In this lab you'll perform a full linear regression analysis on the data. You'll implement the process demonstrated in the previous lesson, taking a stepwise approach to analyze and improve the model along the way.
You will be able to:
- Perform a full linear regression with iterations based on p-value of features and other parameters
- Create visualizations to better understand the distributions of variables in a dataset
- Determine whether or not the assumptions for linear regression hold true for this example
To start, load the data and create an initial regression model to model the list_price
using all of your available features.
Note: In order to write the model you'll have to do some tedious manipulation of your column names. Statsmodels will not allow you to have spaces, apostrophe or arithmetic symbols (+) in your column names. Preview them and refine them as you go.
If you receive an error such as "PatsyError: error tokenizing input (maybe an unclosed string?)", then you need to further preprocess your column names.
import pandas as pd
import matplotlib.pyplot as plt
import numpy as np
import seaborn as sns
sns.set_style('darkgrid')
from statsmodels.formula.api import ols
from statsmodels.stats.outliers_influence import variance_inflation_factor
import statsmodels.api as sm
import scipy.stats as stats
import warnings
warnings.simplefilter('ignore', FutureWarning)
warnings.simplefilter('ignore', RuntimeWarning)
warnings.simplefilter('ignore', UserWarning)
# Import the dataset 'Lego_dataset_cleaned.csv'
df = None
# Your code here - Manipulate column names
# Your code here - Define the target and predictors
# Your code here - Fit the actual model
Based on the initial model, remove those features which do not appear to be statistically relevant and rerun the model.
# Your code here - Remove features which do not appear to be statistically relevant
# Your code here - Refit the model
Comment: You should see that the model performance is identical. Additionally, observe that there are further features which have been identified as unimpactful. Continue to refine the model accordingly.
# Your code here - Continue to refine the model
# Your code here - Refit the model
There are still a lot of features in the current model! Chances are there are some strong multicollinearity issues. Begin to investigate the extent of this problem.
# Your code here - Code a way to identify multicollinearity
Once again, subset your features based on your findings above. Then rerun the model once again.
# Your code here - Subset features based on multicollinearity
# Your code here - Refit model with subset features
Check whether the normality assumption holds for your model.
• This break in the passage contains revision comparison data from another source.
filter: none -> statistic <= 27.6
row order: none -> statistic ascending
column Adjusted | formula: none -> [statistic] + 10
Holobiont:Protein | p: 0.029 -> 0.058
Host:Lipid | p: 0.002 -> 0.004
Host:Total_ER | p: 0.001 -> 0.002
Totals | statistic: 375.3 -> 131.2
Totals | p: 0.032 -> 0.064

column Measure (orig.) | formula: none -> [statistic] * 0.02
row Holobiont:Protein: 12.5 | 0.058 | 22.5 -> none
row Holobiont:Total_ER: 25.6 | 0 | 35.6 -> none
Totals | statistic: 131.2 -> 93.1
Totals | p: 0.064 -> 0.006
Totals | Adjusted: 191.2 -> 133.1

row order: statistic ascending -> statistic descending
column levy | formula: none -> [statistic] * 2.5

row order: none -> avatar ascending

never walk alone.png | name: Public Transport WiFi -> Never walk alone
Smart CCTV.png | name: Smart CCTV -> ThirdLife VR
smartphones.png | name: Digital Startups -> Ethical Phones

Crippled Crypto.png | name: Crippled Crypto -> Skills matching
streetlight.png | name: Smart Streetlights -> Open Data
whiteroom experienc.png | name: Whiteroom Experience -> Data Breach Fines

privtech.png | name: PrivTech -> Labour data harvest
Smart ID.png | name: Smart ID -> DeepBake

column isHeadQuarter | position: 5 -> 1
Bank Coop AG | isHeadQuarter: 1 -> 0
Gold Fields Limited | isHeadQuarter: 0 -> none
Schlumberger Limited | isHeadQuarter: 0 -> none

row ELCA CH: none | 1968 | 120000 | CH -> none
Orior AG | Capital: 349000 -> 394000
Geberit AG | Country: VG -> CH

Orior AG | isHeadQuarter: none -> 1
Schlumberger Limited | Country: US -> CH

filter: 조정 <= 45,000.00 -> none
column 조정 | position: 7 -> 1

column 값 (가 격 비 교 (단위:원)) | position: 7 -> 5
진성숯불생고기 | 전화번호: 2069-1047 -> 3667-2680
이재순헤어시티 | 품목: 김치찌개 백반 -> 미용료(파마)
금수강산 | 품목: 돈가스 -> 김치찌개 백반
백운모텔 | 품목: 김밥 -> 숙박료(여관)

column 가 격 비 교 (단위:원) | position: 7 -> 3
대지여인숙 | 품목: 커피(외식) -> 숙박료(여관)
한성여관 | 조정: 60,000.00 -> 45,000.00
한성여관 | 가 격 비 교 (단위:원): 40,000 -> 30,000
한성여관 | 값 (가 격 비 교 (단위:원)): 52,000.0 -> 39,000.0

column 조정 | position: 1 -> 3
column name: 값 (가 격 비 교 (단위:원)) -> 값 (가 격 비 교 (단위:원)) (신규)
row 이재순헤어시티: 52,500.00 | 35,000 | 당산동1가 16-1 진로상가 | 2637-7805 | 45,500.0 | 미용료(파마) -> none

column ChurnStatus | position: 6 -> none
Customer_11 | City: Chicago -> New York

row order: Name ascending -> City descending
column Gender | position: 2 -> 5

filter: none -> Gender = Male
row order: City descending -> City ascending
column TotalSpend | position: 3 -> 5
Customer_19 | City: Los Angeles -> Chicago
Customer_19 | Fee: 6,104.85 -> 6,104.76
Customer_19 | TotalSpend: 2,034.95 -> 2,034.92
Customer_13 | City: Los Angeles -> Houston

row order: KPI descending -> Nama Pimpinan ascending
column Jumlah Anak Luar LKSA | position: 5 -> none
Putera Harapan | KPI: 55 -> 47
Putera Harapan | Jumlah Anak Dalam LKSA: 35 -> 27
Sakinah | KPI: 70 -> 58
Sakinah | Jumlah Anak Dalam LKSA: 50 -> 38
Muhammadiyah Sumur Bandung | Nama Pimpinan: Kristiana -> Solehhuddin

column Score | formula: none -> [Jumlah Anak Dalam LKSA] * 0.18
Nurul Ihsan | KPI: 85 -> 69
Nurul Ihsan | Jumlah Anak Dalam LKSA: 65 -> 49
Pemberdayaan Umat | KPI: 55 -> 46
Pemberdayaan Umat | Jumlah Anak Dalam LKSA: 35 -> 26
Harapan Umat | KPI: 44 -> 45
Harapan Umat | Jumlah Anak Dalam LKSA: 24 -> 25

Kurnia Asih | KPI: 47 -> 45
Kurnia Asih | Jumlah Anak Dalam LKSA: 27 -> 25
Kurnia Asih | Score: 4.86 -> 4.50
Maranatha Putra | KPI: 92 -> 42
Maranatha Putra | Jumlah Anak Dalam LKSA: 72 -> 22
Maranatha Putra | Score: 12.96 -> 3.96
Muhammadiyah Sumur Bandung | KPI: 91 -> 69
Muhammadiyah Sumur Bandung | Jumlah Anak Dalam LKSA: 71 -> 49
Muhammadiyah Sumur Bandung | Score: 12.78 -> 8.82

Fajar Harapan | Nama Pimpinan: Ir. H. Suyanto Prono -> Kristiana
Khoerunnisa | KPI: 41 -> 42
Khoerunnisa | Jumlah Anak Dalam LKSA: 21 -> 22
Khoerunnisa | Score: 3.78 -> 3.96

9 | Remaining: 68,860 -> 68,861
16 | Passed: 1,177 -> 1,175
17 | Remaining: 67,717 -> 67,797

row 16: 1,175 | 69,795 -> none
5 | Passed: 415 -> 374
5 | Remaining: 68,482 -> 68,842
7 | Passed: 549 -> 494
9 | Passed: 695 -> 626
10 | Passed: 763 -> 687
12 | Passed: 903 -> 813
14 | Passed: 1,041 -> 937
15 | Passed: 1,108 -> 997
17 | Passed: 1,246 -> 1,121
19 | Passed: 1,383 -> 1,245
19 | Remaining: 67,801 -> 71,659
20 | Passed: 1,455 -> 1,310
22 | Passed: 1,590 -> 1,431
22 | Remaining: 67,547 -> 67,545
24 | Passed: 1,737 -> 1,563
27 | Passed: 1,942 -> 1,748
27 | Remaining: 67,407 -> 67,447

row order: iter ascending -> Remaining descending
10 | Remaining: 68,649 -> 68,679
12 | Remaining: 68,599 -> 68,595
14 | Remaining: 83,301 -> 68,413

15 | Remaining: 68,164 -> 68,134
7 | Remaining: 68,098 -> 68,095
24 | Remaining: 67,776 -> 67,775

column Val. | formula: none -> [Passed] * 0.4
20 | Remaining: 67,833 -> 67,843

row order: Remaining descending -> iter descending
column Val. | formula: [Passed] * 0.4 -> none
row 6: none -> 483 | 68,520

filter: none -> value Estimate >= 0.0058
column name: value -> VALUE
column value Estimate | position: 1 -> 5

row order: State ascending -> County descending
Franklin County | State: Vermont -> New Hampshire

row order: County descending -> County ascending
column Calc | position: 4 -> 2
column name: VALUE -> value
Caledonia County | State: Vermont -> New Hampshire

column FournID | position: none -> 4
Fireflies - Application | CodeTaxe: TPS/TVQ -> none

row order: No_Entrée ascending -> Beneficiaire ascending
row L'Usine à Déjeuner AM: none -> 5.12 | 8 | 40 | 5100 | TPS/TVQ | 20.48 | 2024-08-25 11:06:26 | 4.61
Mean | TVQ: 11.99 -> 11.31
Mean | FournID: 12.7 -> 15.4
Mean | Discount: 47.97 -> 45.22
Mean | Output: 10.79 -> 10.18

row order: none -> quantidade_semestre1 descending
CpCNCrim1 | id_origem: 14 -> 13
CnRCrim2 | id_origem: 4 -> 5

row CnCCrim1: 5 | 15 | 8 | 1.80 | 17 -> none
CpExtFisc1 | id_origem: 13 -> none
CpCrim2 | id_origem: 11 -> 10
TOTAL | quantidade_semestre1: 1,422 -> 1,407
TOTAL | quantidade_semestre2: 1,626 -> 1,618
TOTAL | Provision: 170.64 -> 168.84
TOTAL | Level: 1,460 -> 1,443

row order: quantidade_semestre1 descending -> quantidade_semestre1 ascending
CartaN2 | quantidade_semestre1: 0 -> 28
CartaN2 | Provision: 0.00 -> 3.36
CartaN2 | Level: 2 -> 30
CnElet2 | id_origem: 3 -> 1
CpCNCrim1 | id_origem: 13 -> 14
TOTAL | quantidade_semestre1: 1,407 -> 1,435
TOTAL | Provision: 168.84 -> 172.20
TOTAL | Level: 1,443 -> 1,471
# Your code here - Check that the residuals are normally distributed
Check whether the model's errors are indeed homoscedastic or if they violate this principle and display heteroscedasticity.
# Your code here - Check that the residuals are homoscedastic
Comment: This displays a fairly pronounced 'funnel' shape: errors appear to increase as the
list_price
increases. This doesn't bode well for our model. Subsetting the data to remove outliers and confining the model to this restricted domain may be necessary. A log transformation or something equivalent may also be appropriate.
From here, make additional refinements to your model based on the above analysis. As you progress, continue to go back and check the assumptions for the updated model. Be sure to attempt at least two additional model refinements.
Comment: Based on the above plots, it seems as though outliers are having a substantial impact on the model. As such, removing outliers may be appropriate. Investigating the impact of a log transformation is also worthwhile.
# Your code here - Check for outliers
# Your code here
# Remove extreme outliers
# Rerun the model
# Your code here - Check normality assumption
# Your code here - Check the Homoscedasticity Assumption
# Your code goes here
Well done! As you can see, regression can be a challenging task that requires you to make decisions along the way, try alternative approaches, and make ongoing refinements. These choices depend on the context and specific use cases.